## Detected change data:

--------------------------------------------------

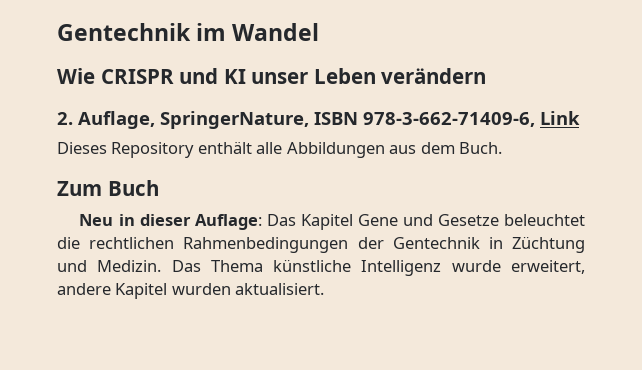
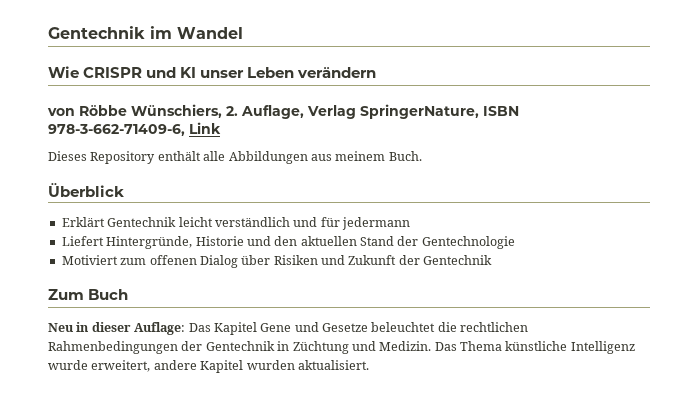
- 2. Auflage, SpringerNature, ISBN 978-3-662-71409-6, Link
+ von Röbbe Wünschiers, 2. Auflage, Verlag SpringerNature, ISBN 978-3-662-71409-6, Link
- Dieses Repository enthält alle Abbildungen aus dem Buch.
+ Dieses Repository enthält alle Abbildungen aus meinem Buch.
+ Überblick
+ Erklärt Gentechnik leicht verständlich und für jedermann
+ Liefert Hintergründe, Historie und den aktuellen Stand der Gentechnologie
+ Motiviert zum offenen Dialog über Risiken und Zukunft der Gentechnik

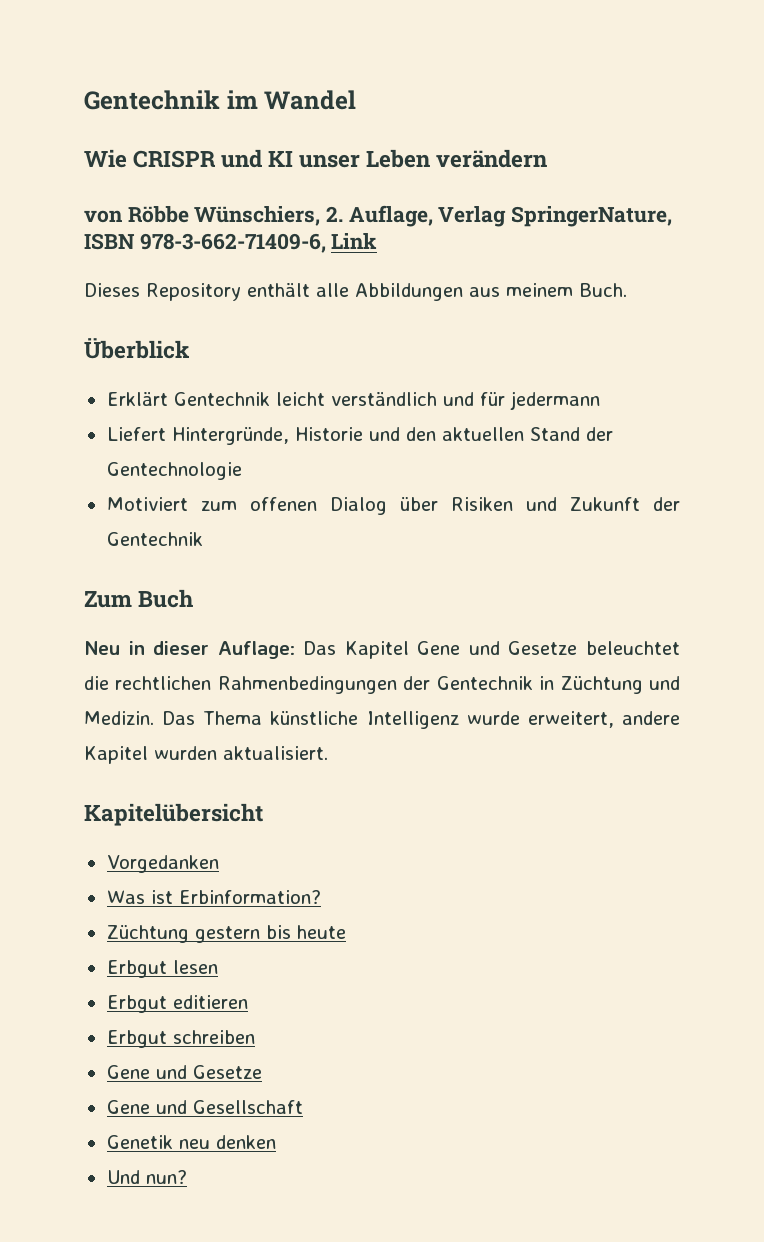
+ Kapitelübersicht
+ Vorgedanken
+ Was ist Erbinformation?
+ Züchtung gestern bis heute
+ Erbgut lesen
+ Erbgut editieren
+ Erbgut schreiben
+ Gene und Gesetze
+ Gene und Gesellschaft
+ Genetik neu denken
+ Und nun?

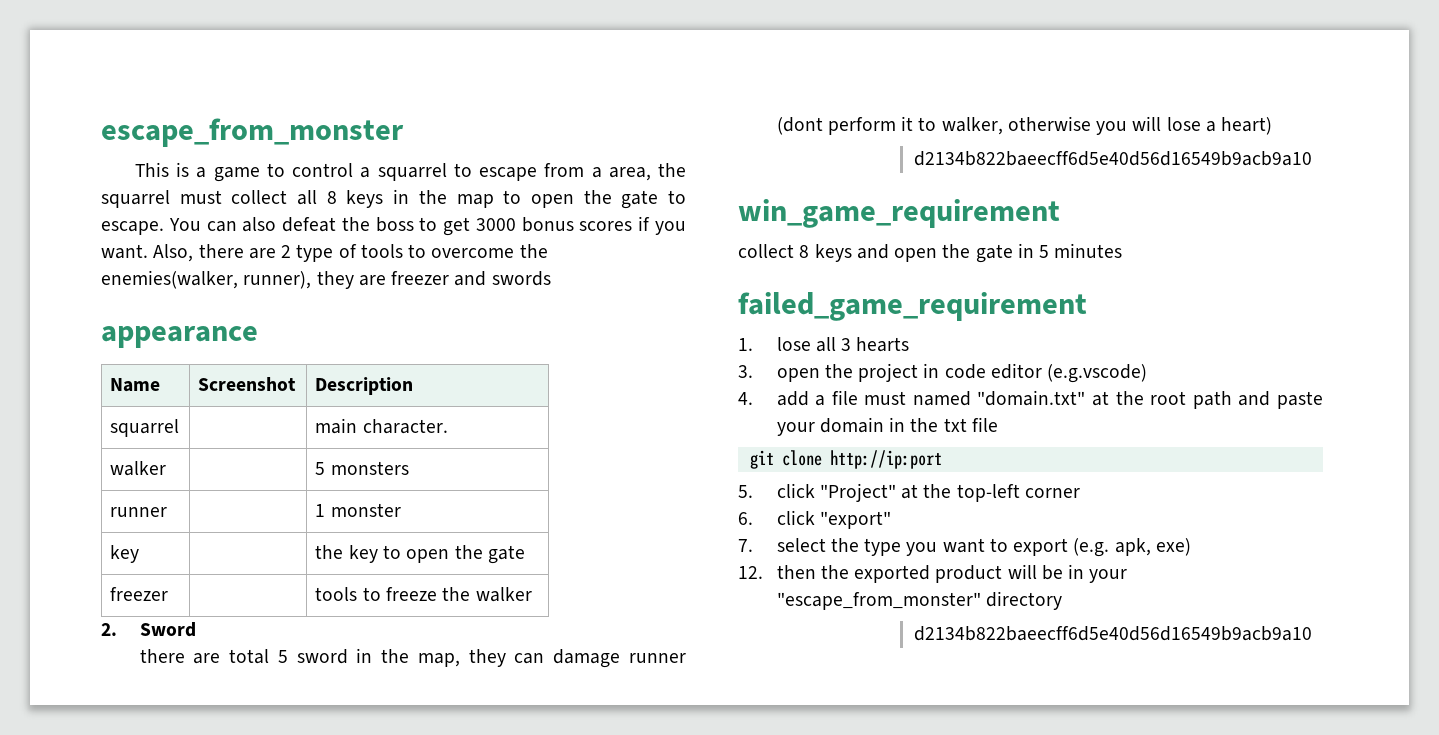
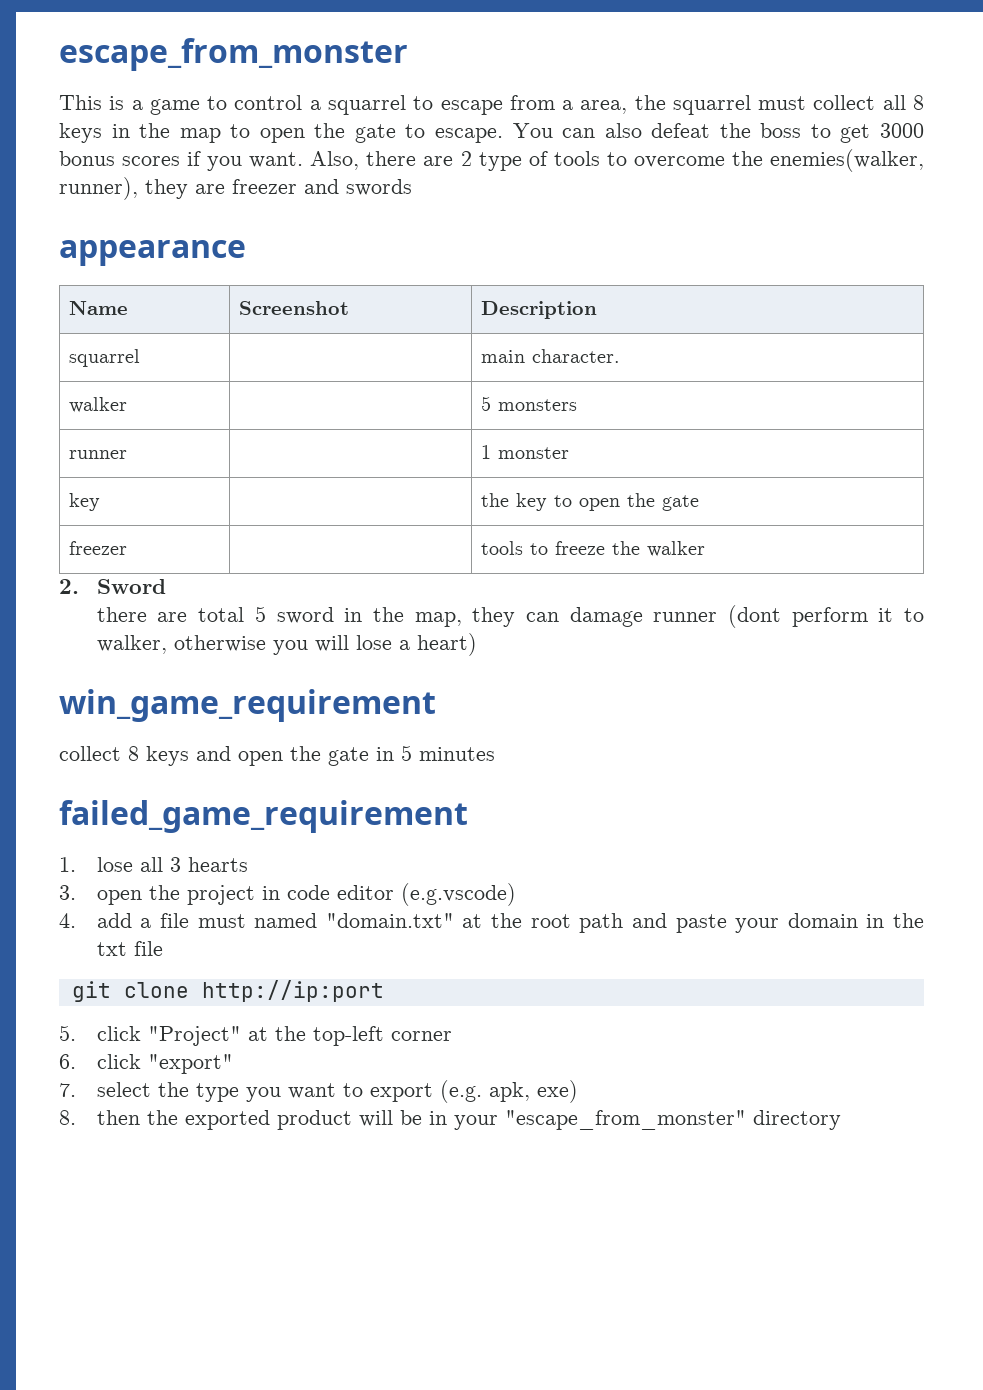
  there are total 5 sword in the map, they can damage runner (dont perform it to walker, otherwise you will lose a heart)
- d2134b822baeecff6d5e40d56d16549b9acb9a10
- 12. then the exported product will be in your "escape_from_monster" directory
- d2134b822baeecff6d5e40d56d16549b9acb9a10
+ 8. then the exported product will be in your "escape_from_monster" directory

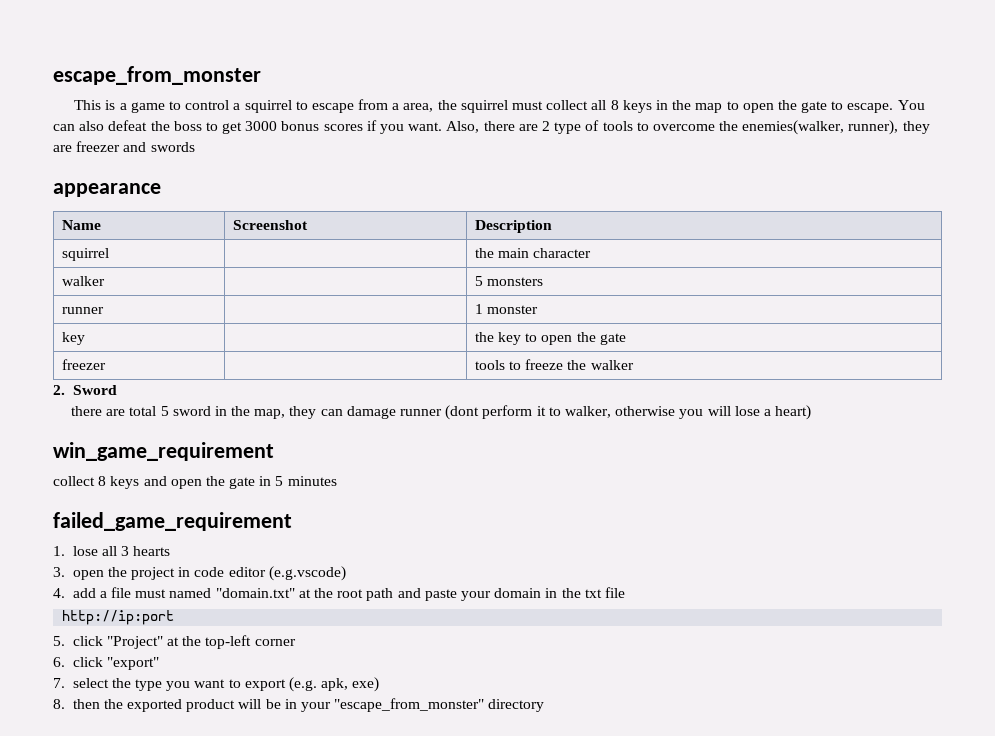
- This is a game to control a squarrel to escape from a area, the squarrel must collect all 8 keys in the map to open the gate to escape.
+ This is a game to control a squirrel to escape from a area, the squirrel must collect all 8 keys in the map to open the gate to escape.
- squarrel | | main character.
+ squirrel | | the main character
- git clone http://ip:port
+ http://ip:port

--------------------------------------------------

## Your instructions:
Output the records above as they stand, from the first line to the line with "control a squirrel", inclusive, and exclude the pictures.

## Exercise answer:
- 2. Auflage, SpringerNature, ISBN 978-3-662-71409-6, Link
+ von Röbbe Wünschiers, 2. Auflage, Verlag SpringerNature, ISBN 978-3-662-71409-6, Link
- Dieses Repository enthält alle Abbildungen aus dem Buch.
+ Dieses Repository enthält alle Abbildungen aus meinem Buch.
+ Überblick
+ Erklärt Gentechnik leicht verständlich und für jedermann
+ Liefert Hintergründe, Historie und den aktuellen Stand der Gentechnologie
+ Motiviert zum offenen Dialog über Risiken und Zukunft der Gentechnik

+ Kapitelübersicht
+ Vorgedanken
+ Was ist Erbinformation?
+ Züchtung gestern bis heute
+ Erbgut lesen
+ Erbgut editieren
+ Erbgut schreiben
+ Gene und Gesetze
+ Gene und Gesellschaft
+ Genetik neu denken
+ Und nun?

  there are total 5 sword in the map, they can damage runner (dont perform it to walker, otherwise you will lose a heart)
- d2134b822baeecff6d5e40d56d16549b9acb9a10
- 12. then the exported product will be in your "escape_from_monster" directory
- d2134b822baeecff6d5e40d56d16549b9acb9a10
+ 8. then the exported product will be in your "escape_from_monster" directory

- This is a game to control a squarrel to escape from a area, the squarrel must collect all 8 keys in the map to open the gate to escape.
+ This is a game to control a squirrel to escape from a area, the squirrel must collect all 8 keys in the map to open the gate to escape.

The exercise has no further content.